§ Requirement: From the first line of the data below, repeat each line exactly until you reach the line with "the redirection running."; include that line too.

§ Data for analysis:
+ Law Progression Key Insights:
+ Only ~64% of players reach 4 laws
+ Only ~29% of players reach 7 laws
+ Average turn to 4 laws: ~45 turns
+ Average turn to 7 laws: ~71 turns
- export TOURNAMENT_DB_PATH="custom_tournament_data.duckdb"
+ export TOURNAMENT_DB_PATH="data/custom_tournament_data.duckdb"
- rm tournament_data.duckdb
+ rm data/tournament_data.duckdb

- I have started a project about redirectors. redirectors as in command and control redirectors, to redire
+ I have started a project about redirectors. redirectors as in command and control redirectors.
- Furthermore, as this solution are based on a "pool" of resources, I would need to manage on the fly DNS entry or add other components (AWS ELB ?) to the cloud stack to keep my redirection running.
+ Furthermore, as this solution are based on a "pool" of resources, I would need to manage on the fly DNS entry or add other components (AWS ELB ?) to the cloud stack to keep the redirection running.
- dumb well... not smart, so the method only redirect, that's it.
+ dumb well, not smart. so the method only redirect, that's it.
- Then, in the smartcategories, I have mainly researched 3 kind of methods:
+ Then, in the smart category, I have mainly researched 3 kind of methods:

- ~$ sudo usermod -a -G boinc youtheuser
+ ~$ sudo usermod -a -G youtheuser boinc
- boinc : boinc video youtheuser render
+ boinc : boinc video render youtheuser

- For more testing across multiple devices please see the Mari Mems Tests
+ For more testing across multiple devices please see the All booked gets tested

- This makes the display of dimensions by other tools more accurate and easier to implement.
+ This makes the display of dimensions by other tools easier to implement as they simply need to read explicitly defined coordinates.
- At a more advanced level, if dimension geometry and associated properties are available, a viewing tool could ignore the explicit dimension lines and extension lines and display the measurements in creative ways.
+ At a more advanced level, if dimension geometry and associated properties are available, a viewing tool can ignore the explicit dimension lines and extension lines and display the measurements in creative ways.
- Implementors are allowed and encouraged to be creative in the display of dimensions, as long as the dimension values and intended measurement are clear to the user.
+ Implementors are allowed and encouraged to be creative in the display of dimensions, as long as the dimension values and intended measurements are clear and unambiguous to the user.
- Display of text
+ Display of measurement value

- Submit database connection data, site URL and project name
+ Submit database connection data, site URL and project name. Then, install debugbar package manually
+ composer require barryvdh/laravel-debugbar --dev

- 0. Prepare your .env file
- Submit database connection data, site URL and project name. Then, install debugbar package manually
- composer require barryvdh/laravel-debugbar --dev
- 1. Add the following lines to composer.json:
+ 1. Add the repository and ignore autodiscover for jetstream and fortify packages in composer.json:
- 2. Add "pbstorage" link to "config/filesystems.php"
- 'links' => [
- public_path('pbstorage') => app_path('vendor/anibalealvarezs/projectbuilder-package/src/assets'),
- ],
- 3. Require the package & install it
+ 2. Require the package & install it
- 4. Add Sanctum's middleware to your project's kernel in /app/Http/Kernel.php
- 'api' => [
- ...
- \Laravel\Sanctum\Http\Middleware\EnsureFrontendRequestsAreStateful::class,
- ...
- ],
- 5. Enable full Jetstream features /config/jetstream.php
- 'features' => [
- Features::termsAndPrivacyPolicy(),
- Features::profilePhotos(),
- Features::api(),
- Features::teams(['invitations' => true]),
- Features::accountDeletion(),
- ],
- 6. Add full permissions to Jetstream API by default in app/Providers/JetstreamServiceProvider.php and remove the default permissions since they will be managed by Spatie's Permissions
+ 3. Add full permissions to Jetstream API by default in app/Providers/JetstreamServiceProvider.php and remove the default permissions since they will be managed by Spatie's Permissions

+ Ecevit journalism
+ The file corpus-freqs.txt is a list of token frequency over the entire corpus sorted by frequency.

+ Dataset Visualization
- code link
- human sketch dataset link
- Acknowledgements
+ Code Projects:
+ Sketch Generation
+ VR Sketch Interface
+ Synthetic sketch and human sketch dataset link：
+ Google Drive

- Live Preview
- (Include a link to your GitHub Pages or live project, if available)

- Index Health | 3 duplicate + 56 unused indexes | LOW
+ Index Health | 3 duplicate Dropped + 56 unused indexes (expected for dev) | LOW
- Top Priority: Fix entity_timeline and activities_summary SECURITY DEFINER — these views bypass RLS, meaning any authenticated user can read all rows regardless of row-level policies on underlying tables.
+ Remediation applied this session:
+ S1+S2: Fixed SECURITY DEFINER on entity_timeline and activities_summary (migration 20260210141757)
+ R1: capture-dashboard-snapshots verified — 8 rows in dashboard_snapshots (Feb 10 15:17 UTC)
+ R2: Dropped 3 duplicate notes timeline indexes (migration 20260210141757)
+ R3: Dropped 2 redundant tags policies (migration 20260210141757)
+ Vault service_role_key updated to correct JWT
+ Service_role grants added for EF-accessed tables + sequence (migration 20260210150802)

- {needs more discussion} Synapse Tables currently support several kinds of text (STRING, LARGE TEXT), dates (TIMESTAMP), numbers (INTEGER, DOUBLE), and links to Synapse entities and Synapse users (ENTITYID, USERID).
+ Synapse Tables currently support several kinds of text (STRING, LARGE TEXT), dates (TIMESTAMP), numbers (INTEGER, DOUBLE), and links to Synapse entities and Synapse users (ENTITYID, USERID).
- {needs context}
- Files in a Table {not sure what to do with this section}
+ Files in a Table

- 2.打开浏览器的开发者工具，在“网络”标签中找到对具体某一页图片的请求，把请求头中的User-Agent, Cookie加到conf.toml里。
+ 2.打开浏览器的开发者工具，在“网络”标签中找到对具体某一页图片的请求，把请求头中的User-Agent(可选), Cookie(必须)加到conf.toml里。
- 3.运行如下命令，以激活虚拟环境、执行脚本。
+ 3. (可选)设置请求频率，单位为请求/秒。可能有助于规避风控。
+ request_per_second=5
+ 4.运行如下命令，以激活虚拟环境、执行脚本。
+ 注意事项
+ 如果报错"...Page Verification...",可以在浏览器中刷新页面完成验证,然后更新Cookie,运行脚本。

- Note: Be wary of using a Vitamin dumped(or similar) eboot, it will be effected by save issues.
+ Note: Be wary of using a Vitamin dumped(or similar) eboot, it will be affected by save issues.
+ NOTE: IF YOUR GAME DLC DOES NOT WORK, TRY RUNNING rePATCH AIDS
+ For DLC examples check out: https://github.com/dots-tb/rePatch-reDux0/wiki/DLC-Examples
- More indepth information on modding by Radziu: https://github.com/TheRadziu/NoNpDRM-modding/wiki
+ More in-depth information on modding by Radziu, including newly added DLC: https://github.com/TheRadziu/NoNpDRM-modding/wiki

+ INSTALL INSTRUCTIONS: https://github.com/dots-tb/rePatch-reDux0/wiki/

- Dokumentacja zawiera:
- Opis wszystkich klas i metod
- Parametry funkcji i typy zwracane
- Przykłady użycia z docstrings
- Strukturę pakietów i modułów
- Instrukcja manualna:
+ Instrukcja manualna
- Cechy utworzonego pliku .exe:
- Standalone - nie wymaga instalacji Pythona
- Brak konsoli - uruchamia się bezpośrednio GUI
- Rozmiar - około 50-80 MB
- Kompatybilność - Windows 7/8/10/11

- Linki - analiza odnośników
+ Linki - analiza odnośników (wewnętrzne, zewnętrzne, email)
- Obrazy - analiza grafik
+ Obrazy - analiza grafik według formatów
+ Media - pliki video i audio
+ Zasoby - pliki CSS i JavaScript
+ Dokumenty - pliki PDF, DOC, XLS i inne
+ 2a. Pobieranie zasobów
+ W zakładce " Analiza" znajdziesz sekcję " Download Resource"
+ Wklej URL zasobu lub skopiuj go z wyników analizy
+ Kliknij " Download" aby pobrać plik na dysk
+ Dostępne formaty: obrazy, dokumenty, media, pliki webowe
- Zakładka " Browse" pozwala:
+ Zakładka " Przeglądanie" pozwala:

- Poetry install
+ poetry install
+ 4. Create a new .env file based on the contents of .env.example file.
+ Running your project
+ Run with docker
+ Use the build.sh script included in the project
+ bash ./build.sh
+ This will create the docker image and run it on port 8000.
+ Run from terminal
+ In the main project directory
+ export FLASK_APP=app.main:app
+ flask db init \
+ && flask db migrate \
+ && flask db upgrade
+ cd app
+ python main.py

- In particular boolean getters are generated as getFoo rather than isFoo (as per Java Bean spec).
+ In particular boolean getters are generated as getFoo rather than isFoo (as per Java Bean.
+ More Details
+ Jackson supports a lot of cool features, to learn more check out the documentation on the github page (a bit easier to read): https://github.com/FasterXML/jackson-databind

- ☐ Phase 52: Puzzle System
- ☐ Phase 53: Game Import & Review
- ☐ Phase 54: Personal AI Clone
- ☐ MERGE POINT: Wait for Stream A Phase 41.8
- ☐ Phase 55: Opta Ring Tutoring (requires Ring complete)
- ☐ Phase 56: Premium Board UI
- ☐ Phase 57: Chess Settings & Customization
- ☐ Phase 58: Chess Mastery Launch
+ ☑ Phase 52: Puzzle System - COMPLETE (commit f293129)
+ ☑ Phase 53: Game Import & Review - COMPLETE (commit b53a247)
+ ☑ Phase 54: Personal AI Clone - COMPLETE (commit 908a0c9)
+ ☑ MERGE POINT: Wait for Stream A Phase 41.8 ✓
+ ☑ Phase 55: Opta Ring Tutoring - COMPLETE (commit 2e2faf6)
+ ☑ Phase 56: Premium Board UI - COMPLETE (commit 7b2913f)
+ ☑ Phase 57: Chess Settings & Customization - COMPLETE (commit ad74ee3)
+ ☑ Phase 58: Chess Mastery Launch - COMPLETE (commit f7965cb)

§ Answer to this problem:
+ Law Progression Key Insights:
+ Only ~64% of players reach 4 laws
+ Only ~29% of players reach 7 laws
+ Average turn to 4 laws: ~45 turns
+ Average turn to 7 laws: ~71 turns
- export TOURNAMENT_DB_PATH="custom_tournament_data.duckdb"
+ export TOURNAMENT_DB_PATH="data/custom_tournament_data.duckdb"
- rm tournament_data.duckdb
+ rm data/tournament_data.duckdb

- I have started a project about redirectors. redirectors as in command and control redirectors, to redire
+ I have started a project about redirectors. redirectors as in command and control redirectors.
- Furthermore, as this solution are based on a "pool" of resources, I would need to manage on the fly DNS entry or add other components (AWS ELB ?) to the cloud stack to keep my redirection running.
+ Furthermore, as this solution are based on a "pool" of resources, I would need to manage on the fly DNS entry or add other components (AWS ELB ?) to the cloud stack to keep the redirection running.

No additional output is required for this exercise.